• **Exercise**
Output nothing but the lines from the first line of the listing below through the line containing "- Let's decompile", printed exactly and free of pictures.

· · · · ·

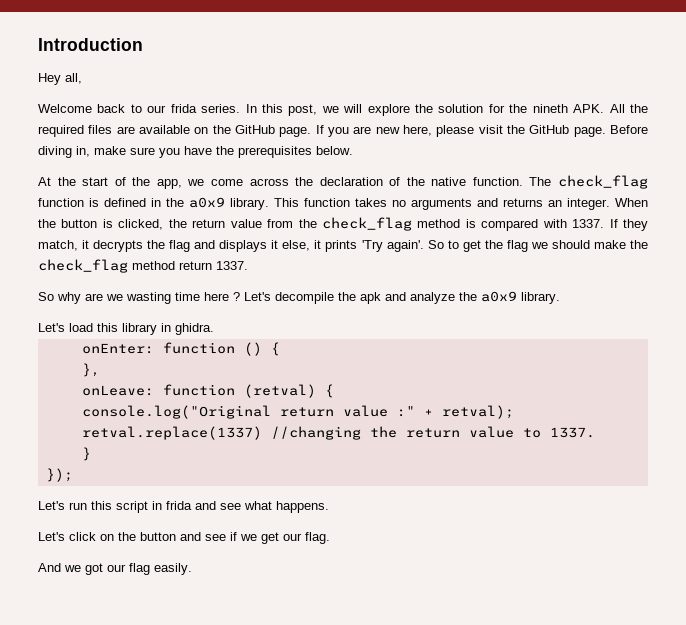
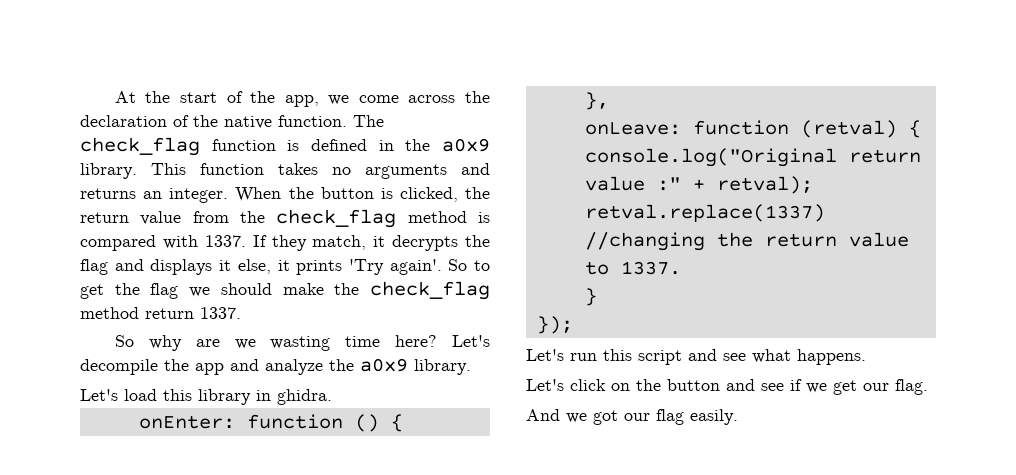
- Introduction
- Hey all,
- Welcome back to our frida series. In this post, we will explore the solution for the nineth APK. All the required files are available on the GitHub page. If you are new here, please visit the GitHub page. Before diving in, make sure you have the prerequisites below.
- So why are we wasting time here ?
+ So why are we wasting time here?
- Let's decompile the apk and analyze the a0x9 library.
+ Let's decompile the app and analyze the a0x9 library.
- Let's run this script in frida and see what happens.
+ Let's run this script and see what happens.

· · · · ·

• **Written solution**
- Introduction
- Hey all,
- Welcome back to our frida series. In this post, we will explore the solution for the nineth APK. All the required files are available on the GitHub page. If you are new here, please visit the GitHub page. Before diving in, make sure you have the prerequisites below.
- So why are we wasting time here ?
+ So why are we wasting time here?
- Let's decompile the apk and analyze the a0x9 library.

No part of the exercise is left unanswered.